Un dispositif de prise en charge des enfants témoins de violences conjugales - voire de féminicides (meurtres) - est en place à l'hôpital Robert Ballanger d'Aulnay-sous-Bois, en Seine-Saint-Denis. Ces enfants sont atteints de stress post-traumatique et, pourtant, un soutien leur est rarement proposé.

A l'hôpital Robert Ballanger, les femmes battues ET leurs enfants témoins de ces violences sont pris en charge
A l'hôpital Robert Ballanger, les femmes battues ET leurs enfants témoins de ces violences sont pris en charge © Radio France / Danielle Messager

Que deviennent les enfants lors de ces violences ? Et après ? C'est toute la question qu'une équipe pluridisciplinaire se pose à l'hôpital Robert Ballanger d'Aulnay-sous-Bois en Seine-Saint-Denis. Cette unité prend en charge la mère, mais aussi les enfants. Une hospitalisation leur est proposée même si l'enfant n'est pas blessé physiquement. 

Ici, on peut lui dire "Il s'est passé quelque chose de grave, on va s'occuper de toi"

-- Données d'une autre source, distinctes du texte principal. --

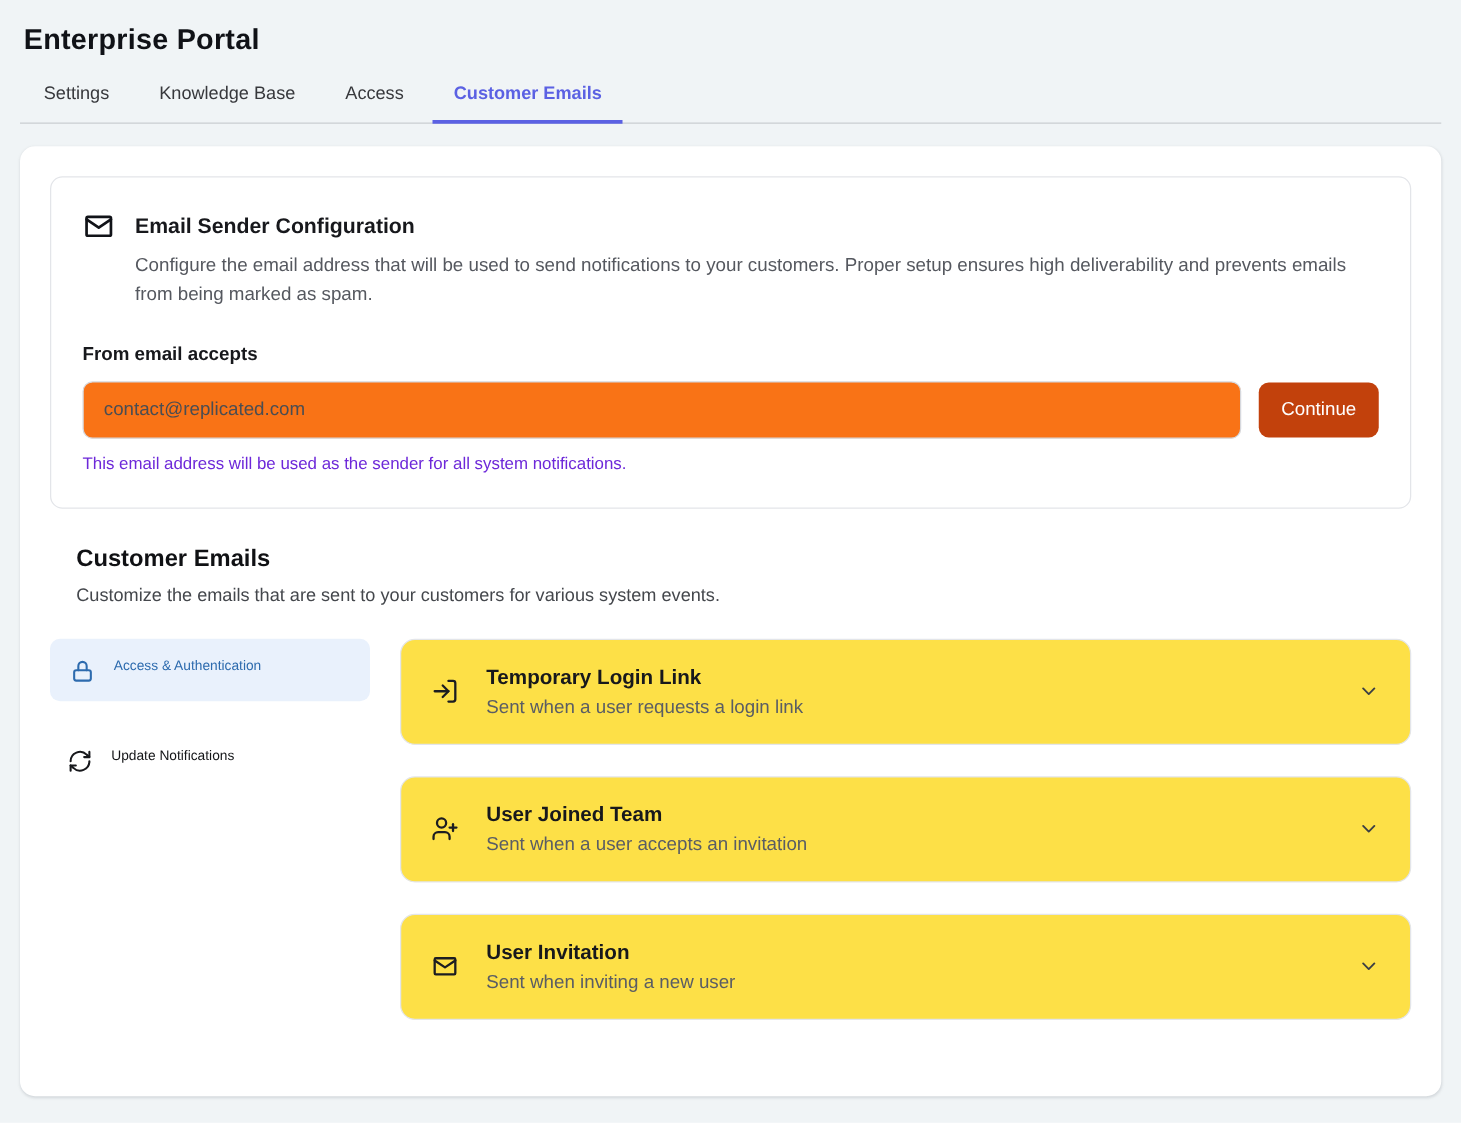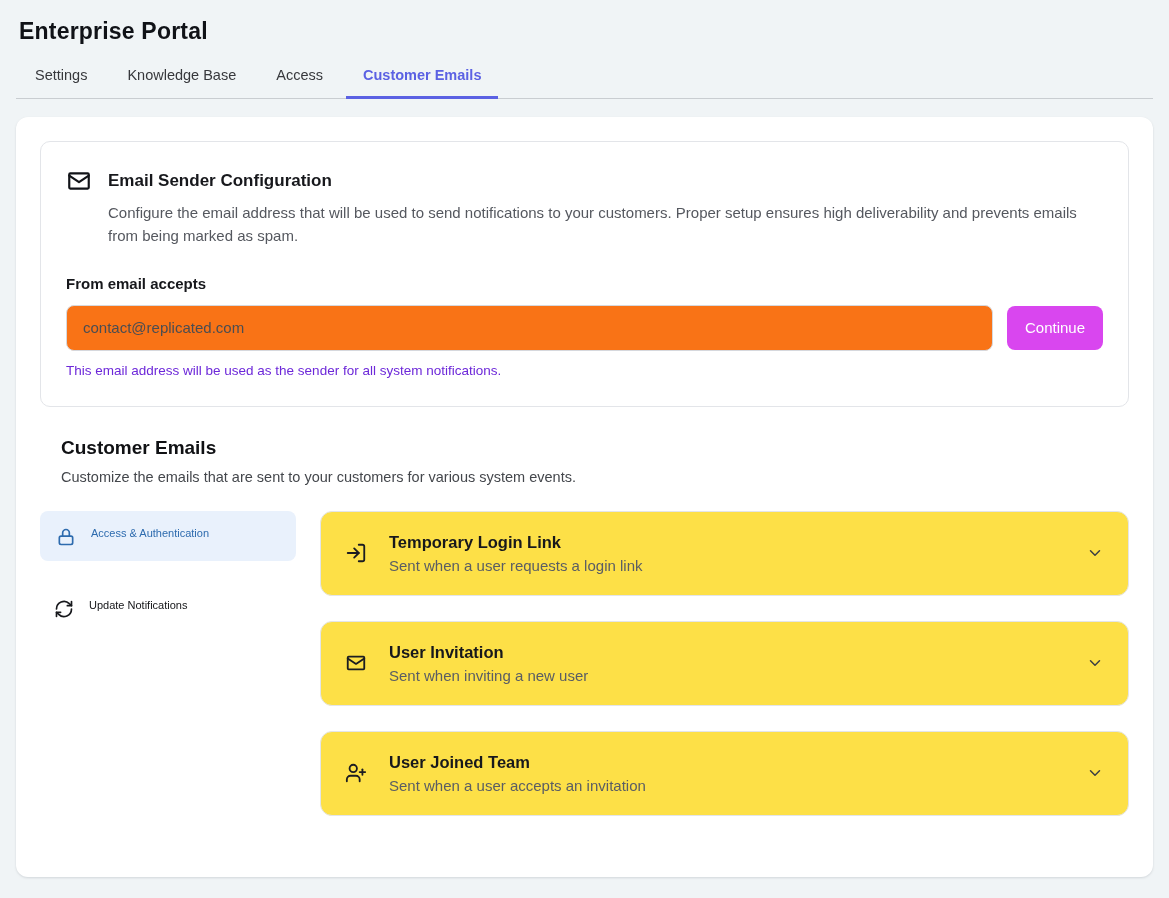--- a/index.html
+++ b/index.html
@@ -53,21 +53,21 @@
   .from-label { margin-top: 27px; font-size: 15px; font-weight: 700; color: #17181c; }
   .input-row { margin-top: 13px; display: flex; align-items: center; gap: 14px; }
   .email-input {
     flex: 1; height: 46px;
     border: 1px solid #d6d8dd; border-radius: 8px;
     padding: 0 16px; font-size: 15px; color: #4a4d52;
     font-family: inherit; background: #f97316; outline: none;
   }
   .continue-btn {
     height: 44px; padding: 0 18px;
-    background: #d946ef; color: #ffffff;
+    background: #c2410c; color: #ffffff;
     border: none; border-radius: 8px;
     font-size: 15px; font-weight: 500; font-family: inherit;
     cursor: pointer;
   }
   .helper-text { margin-top: 12px; font-size: 13.5px; color: #6d28d9; }
   .section { margin-top: 30px; }
   .section-title { font-size: 19px; font-weight: 700; color: #101114; margin-left: 21px; }
   .section-sub { margin: 10px 0 26px 21px; font-size: 14.5px; color: #44474c; }
   .columns { display: flex; gap: 24px; align-items: flex-start; }
   .cat-col { width: 256px; flex: 0 0 auto; }
@@ -161,45 +161,45 @@
             <div class="tpl-title">Temporary Login Link</div>
             <div class="tpl-sub">Sent when a user requests a login link</div>
           </div>
           <svg class="tpl-chevron" width="18" height="18" viewBox="0 0 24 24" fill="none" stroke="currentColor" stroke-width="2" stroke-linecap="round" stroke-linejoin="round">
               <polyline points="6 9 12 15 18 9"></polyline>
             </svg>
         </div>
 
         <div class="tpl-card">
           <svg class="tpl-icon" width="22" height="22" viewBox="0 0 24 24" fill="none" stroke="currentColor" stroke-width="2" stroke-linecap="round" stroke-linejoin="round">
+              <path d="M16 21v-2a4 4 0 0 0-4-4H6a4 4 0 0 0-4 4v2"></path>
+              <circle cx="9" cy="7" r="4"></circle>
+              <line x1="19" y1="8" x2="19" y2="14"></line>
+              <line x1="22" y1="11" x2="16" y2="11"></line>
+            </svg>
+          <div>
+            <div class="tpl-title">User Joined Team</div>
+            <div class="tpl-sub">Sent when a user accepts an invitation</div>
+          </div>
+          <svg class="tpl-chevron" width="18" height="18" viewBox="0 0 24 24" fill="none" stroke="currentColor" stroke-width="2" stroke-linecap="round" stroke-linejoin="round">
+              <polyline points="6 9 12 15 18 9"></polyline>
+            </svg>
+        </div>
+
+        <div class="tpl-card">
+          <svg class="tpl-icon" width="22" height="22" viewBox="0 0 24 24" fill="none" stroke="currentColor" stroke-width="2" stroke-linecap="round" stroke-linejoin="round">
               <rect x="3" y="5" width="18" height="14" rx="1"></rect>
               <path d="m3 7 9 6 9-6"></path>
             </svg>
           <div>
             <div class="tpl-title">User Invitation</div>
             <div class="tpl-sub">Sent when inviting a new user</div>
           </div>
           <svg class="tpl-chevron" width="18" height="18" viewBox="0 0 24 24" fill="none" stroke="currentColor" stroke-width="2" stroke-linecap="round" stroke-linejoin="round">
               <polyline points="6 9 12 15 18 9"></polyline>
             </svg>
         </div>
 
-        <div class="tpl-card">
-          <svg class="tpl-icon" width="22" height="22" viewBox="0 0 24 24" fill="none" stroke="currentColor" stroke-width="2" stroke-linecap="round" stroke-linejoin="round">
-              <path d="M16 21v-2a4 4 0 0 0-4-4H6a4 4 0 0 0-4 4v2"></path>
-              <circle cx="9" cy="7" r="4"></circle>
-              <line x1="19" y1="8" x2="19" y2="14"></line>
-              <line x1="22" y1="11" x2="16" y2="11"></line>
-            </svg>
-          <div>
-            <div class="tpl-title">User Joined Team</div>
-            <div class="tpl-sub">Sent when a user accepts an invitation</div>
-          </div>
-          <svg class="tpl-chevron" width="18" height="18" viewBox="0 0 24 24" fill="none" stroke="currentColor" stroke-width="2" stroke-linecap="round" stroke-linejoin="round">
-              <polyline points="6 9 12 15 18 9"></polyline>
-            </svg>
-        </div>
-
       </div>
     </div>
   </div>
 
 </div>
 
 </body></html>

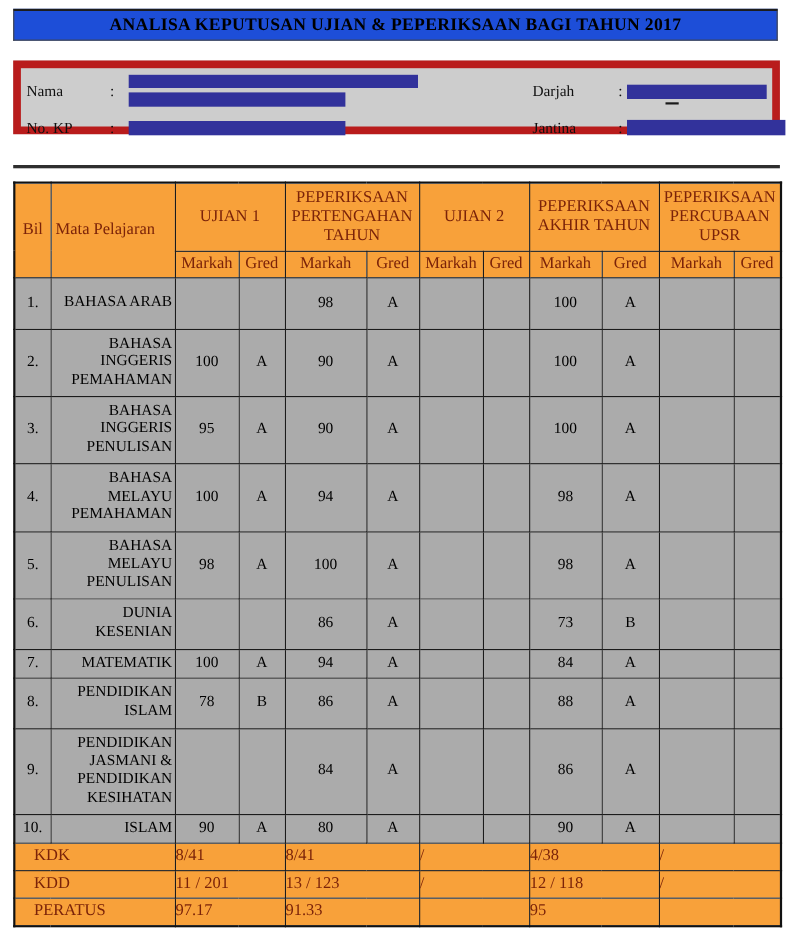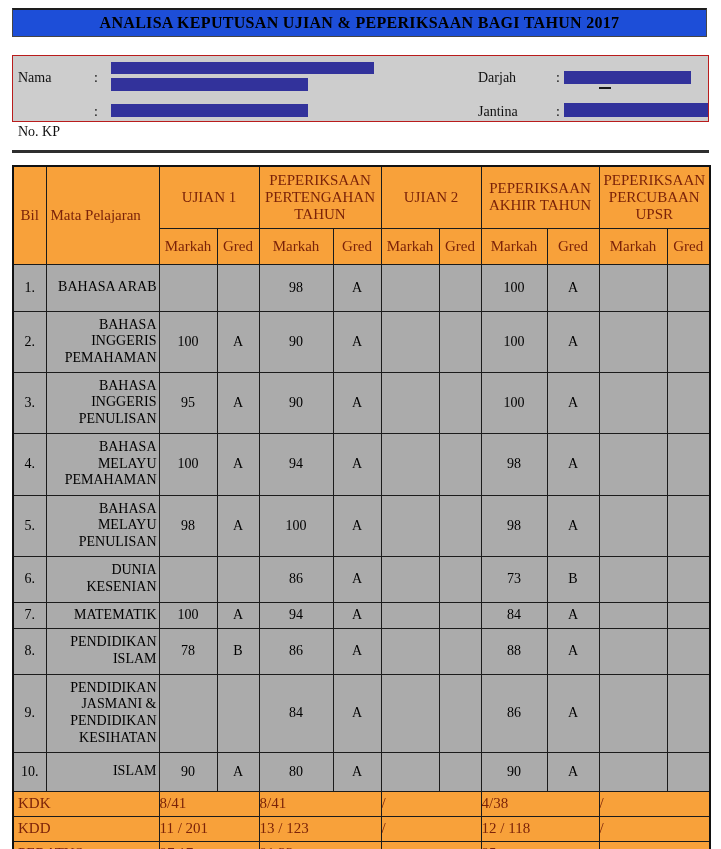--- a/index.html
+++ b/index.html
@@ -12,21 +12,21 @@
   .title-bar {
     position:absolute; left:12px; top:8px; width:693px; height:26px;
     background:#1d4ed8; border:1px solid #454545; border-top:2px solid #1d1d1d;
     display:flex; align-items:center; justify-content:center;
     font-weight:bold; font-size:16px; letter-spacing:0.3px;
   }
 
   
   .form-box {
     position:absolute; left:12px; top:55px; width:697px; height:67px;
-    background:#CDCDCD; border:1px solid #b91c1c; box-sizing:border-box;
+    background:#CDCDCD; border:7px solid #b91c1c; box-sizing:border-box;
   }
   .form-label { position:absolute; font-size:14px; color:#101010; white-space:nowrap; }
   .form-colon { position:absolute; font-size:14px; color:#101010; }
   .redaction { position:absolute; background:#32329B; }
   .underscore-mark { position:absolute; background:#1a1a1a; }
 
   
   .divider { position:absolute; left:12px; top:150px; width:697px; height:3px; background:#2e2e2e; }
 
   
@@ -42,36 +42,36 @@
     background:#F8A13A; color:#7B2309; font-weight:normal;
     font-size:15px; line-height:1.12; text-align:center; vertical-align:middle;
   }
   th.hdr.subject-h { text-align:left; padding-left:4px; }
   td.gray { background:#ABABAB; text-align:center; vertical-align:middle; color:#000; }
   td.gray.subject { text-align:right; padding:1px 2px 1px 3px; line-height:1.18; }
   tr.summary td {
     background:#F8A13A; color:#7B2309; height:24px; vertical-align:middle;
     font-size:15px;
   }
-  tr.summary td.sum-label { text-align:left; padding-left:4px; }
+  tr.summary td.sum-label { text-align:left; padding-left:17px; }
   tr.summary td.sum-val { }
 </style>
 </head>
 <body>
 
 <div class="page">
 
   <div class="title-bar">
     <span>ANALISA KEPUTUSAN UJIAN &amp; PEPERIKSAAN BAGI TAHUN 2017</span>
   </div>
 
   <div class="form-box">
     <span class="form-label" style="left:5px;  top:14px;">Nama</span>
     <span class="form-colon" style="left:81px; top:14px;">:</span>
-    <span class="form-label" style="left:5px;  top:48px;margin-top:20px;">No. KP</span>
+    <span class="form-label" style="left:5px;  top:48px;">No. KP</span>
     <span class="form-colon" style="left:81px; top:48px;">:</span>
     <span class="form-label" style="left:465px;top:14px;">Darjah</span>
     <span class="form-colon" style="left:543px;top:14px;">:</span>
     <span class="form-label" style="left:465px;top:48px;">Jantina</span>
     <span class="form-colon" style="left:543px;top:48px;">:</span>
 
     <div class="redaction" style="left:98px;  top:6px;  width:263px; height:12px;"></div>
     <div class="redaction" style="left:98px;  top:22px; width:197px; height:13px;"></div>
     <div class="redaction" style="left:98px;  top:48px; width:197px; height:13px;"></div>
     <div class="redaction" style="left:551px; top:15px; width:127px; height:13px;"></div>
@@ -99,21 +99,21 @@
     <thead>
         <tr style="height: 62px;">
           <th class="hdr" rowspan="2">Bil</th>
           <th class="hdr subject-h" rowspan="2">Mata Pelajaran</th>
           <th class="hdr" colspan="2">UJIAN 1</th>
           <th class="hdr" colspan="2">PEPERIKSAAN PERTENGAHAN TAHUN</th>
           <th class="hdr" colspan="2">UJIAN 2</th>
           <th class="hdr" colspan="2">PEPERIKSAAN AKHIR TAHUN</th>
           <th class="hdr" colspan="2">PEPERIKSAAN PERCUBAAN UPSR</th>
         </tr>
-        <tr style="height: 36px; margin-top: 20px;">
+        <tr style="height: 24px; margin-top: 20px;">
           <th class="hdr">Markah</th>
           <th class="hdr">Gred</th>
           <th class="hdr">Markah</th>
           <th class="hdr">Gred</th>
           <th class="hdr">Markah</th>
           <th class="hdr">Gred</th>
           <th class="hdr">Markah</th>
           <th class="hdr">Gred</th>
           <th class="hdr">Markah</th>
           <th class="hdr">Gred</th>
@@ -239,21 +239,21 @@
           <td class="gray val"></td>
           <td class="gray val">84</td>
           <td class="gray val">A</td>
           <td class="gray val"></td>
           <td class="gray val"></td>
           <td class="gray val">86</td>
           <td class="gray val">A</td>
           <td class="gray val"></td>
           <td class="gray val"></td>
         </tr>
-        <tr style="height: 39px; padding-left: 44px;">
+        <tr style="height: 26px; padding-left: 44px;">
           <td class="gray bil">10.</td>
           <td class="gray subject">ISLAM</td>
           <td class="gray val">90</td>
           <td class="gray val">A</td>
           <td class="gray val">80</td>
           <td class="gray val">A</td>
           <td class="gray val"></td>
           <td class="gray val"></td>
           <td class="gray val">90</td>
           <td class="gray val">A</td>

Les enfants témoins de violences envers leur mère, violences qui parfois peuvent entraîner la mort, ne sont pas automatiquement envoyés dans la famille élargie. Il doit y avoir une prise en charge pour eux aussi. 

Cet hôpital est le seul endroit où les victimes (femmes et enfants) sont prises en charge, mais aussi là où les agresseurs sont suivis après être sortis de prison (un suivi qui peut même s'effectuer en prison). 

Adeline a longtemps été victime de violences conjugales. Son mari est en prison :

Je ne me rendais pas compte que j'étais en danger de mort, même si on me disait que j'allais mourir. J'étais spectatrice de ma vie, mes enfants ont assisté aux scènes de violence et ont aussi pris des coups en s'interposant. Aujourd'hui, ils se posent plein de questions. 

Adeline et ses enfants sont désormais suivis à l'unité femme-enfant.

Aujourd'hui, je fais un travail de reconstruction, j'avance bien. Le suivi psychologique est nécessaire car sans ça, je saurais pas gérer tout ça ! Sans mes psys, je n'aurais même pas porté plainte. 

Grace à cette maison de poupées, les enfants rejouent les scènes dont ils ont été témoins
Grace à cette maison de poupées, les enfants rejouent les scènes dont ils ont été témoins © Radio France / Danielle Messager

Et il ne faut surtout pas croire que plus ils sont petits, moins ils se souviendront : C'est même tout le contraire.

Plus l'enfant est jeune, plus ce qui se passe est grave pour lui

Les effets délétères sur le développement de l'enfant sont considérables : troubles anxieux, retards de l'apprentissage, etc. Même l'enfant qui n'est pas témoin est extrêmement touché par la situation.

Le docteur Guillaume explique : "Quand on reçoit une maman, on reçoit les enfants en même temps. C'est souvent la mère qui raconte puis les enfants commencent à raconter".

Dr Clémentine Rappaport, chef du service de pédopsychiatrie :

Les enfants racontent, et même beaucoup. Ils miment avec des poupons les scènes dont ils ont été témoins, d'où l'importance du travail avec des professionnels

Parmi les "outils" utilisés dans cette unité : les thérapies psycho-corporelles comme l'hypnose, la méditation, la stimulation sensorielle. Le dessin, le théâtre peuvent également être utilisés. 

Séance avec les enfants à l'hôpital Robert Ballanger
Séance avec les enfants à l'hôpital Robert Ballanger © Radio France / Danielle Messager

Une expérimentation unique en France : "Le protocole féminicide"

En accord avec le parquet de Bobigny, un "protocole féminicide" a été mis en place avec l'hôpital : en cas de tentative d'homicide, la femme hospitalisée n'a pas besoin de se déplacer pour porter plainte, c'est la police qui vient recueillir la plainte auprès de la patiente, dans sa chambre d'hôpital. Encore faut-il qu'elles veuillent porter plainte.

Le docteur Toufik Selma, chef du pôle psychiatrie adulte : "Avec ce protocole, on facilite le dépôt de plainte. C'est comme ça qu'on arrive à sauver des femmes et des enfants et à prendre en charge des personnes".

Le "protocole féminicide" permet de voir que si l'on est dans le cas d'une tentative de meurtre, ou si la personne est gravement blessée, il s'agit bien de flagrant délit (48 heures). Le processus peut alors se déclencher pour arrêter l'auteur et le faire placer sous mandat de dépôt.